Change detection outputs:
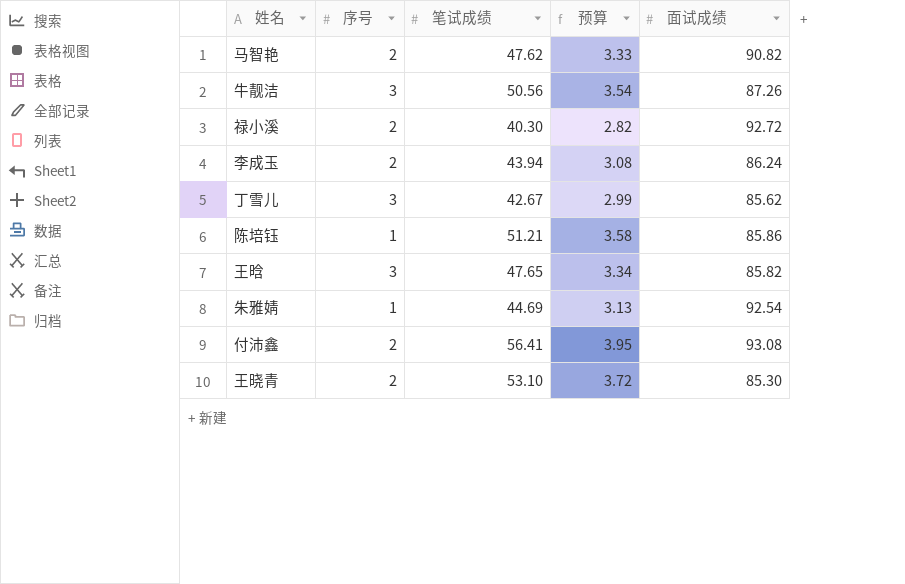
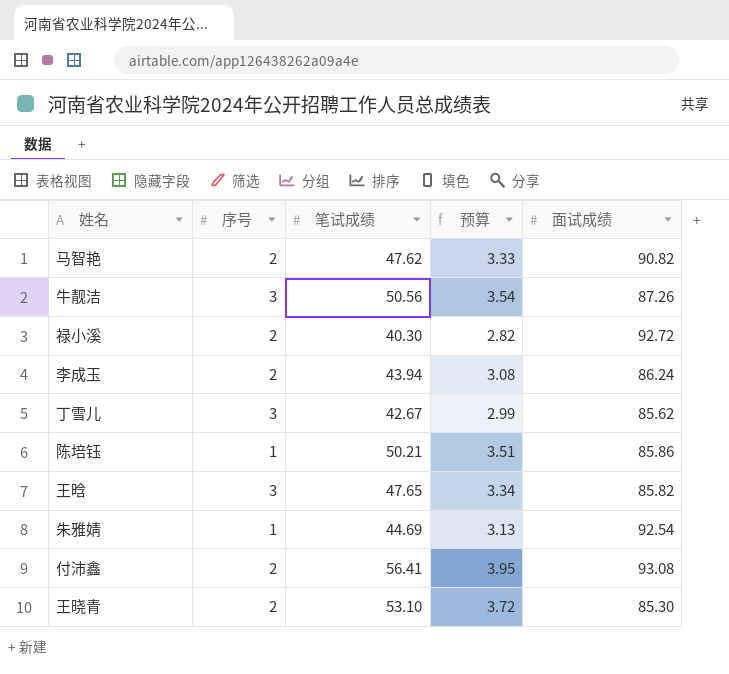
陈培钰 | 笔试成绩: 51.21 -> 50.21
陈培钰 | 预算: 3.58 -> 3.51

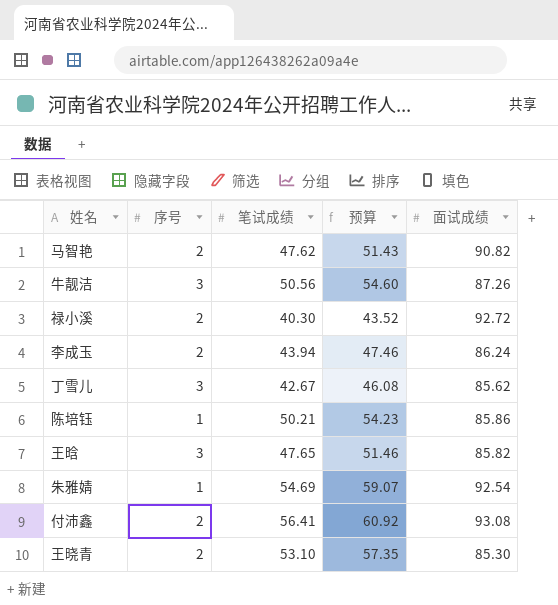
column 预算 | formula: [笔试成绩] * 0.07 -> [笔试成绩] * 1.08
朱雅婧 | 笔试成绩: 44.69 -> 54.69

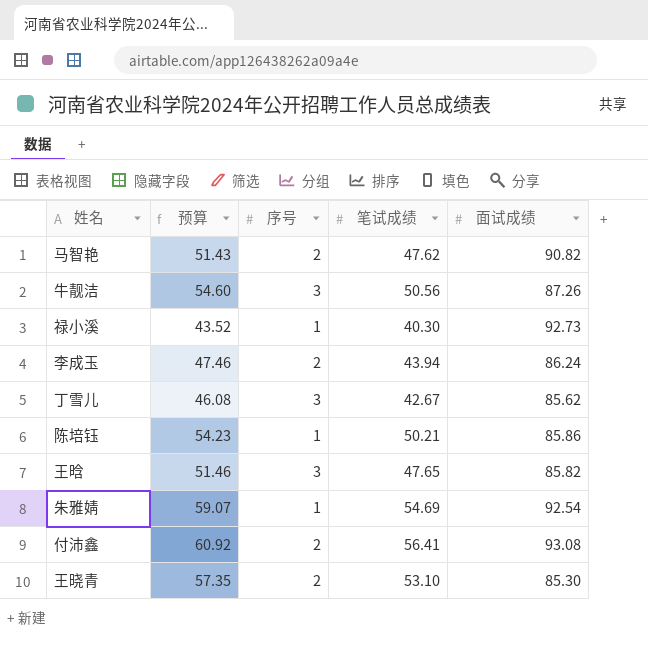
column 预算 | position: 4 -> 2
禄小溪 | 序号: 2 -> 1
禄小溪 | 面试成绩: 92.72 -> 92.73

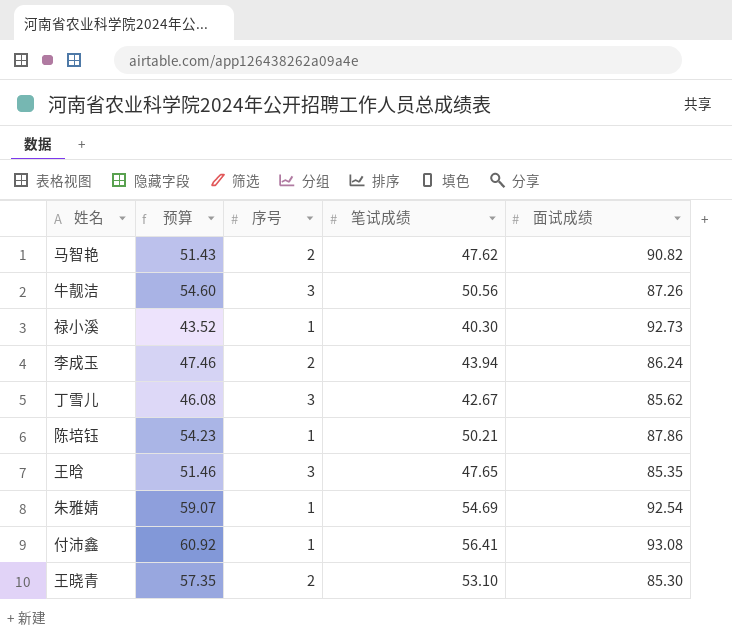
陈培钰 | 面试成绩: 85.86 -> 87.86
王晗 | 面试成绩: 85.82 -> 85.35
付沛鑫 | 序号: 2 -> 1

**Task item**
Could you find every line in the records above that contains the word "笔试成绩" and copy it?

**Answer area**
陈培钰 | 笔试成绩: 51.21 -> 50.21
column 预算 | formula: [笔试成绩] * 0.07 -> [笔试成绩] * 1.08
朱雅婧 | 笔试成绩: 44.69 -> 54.69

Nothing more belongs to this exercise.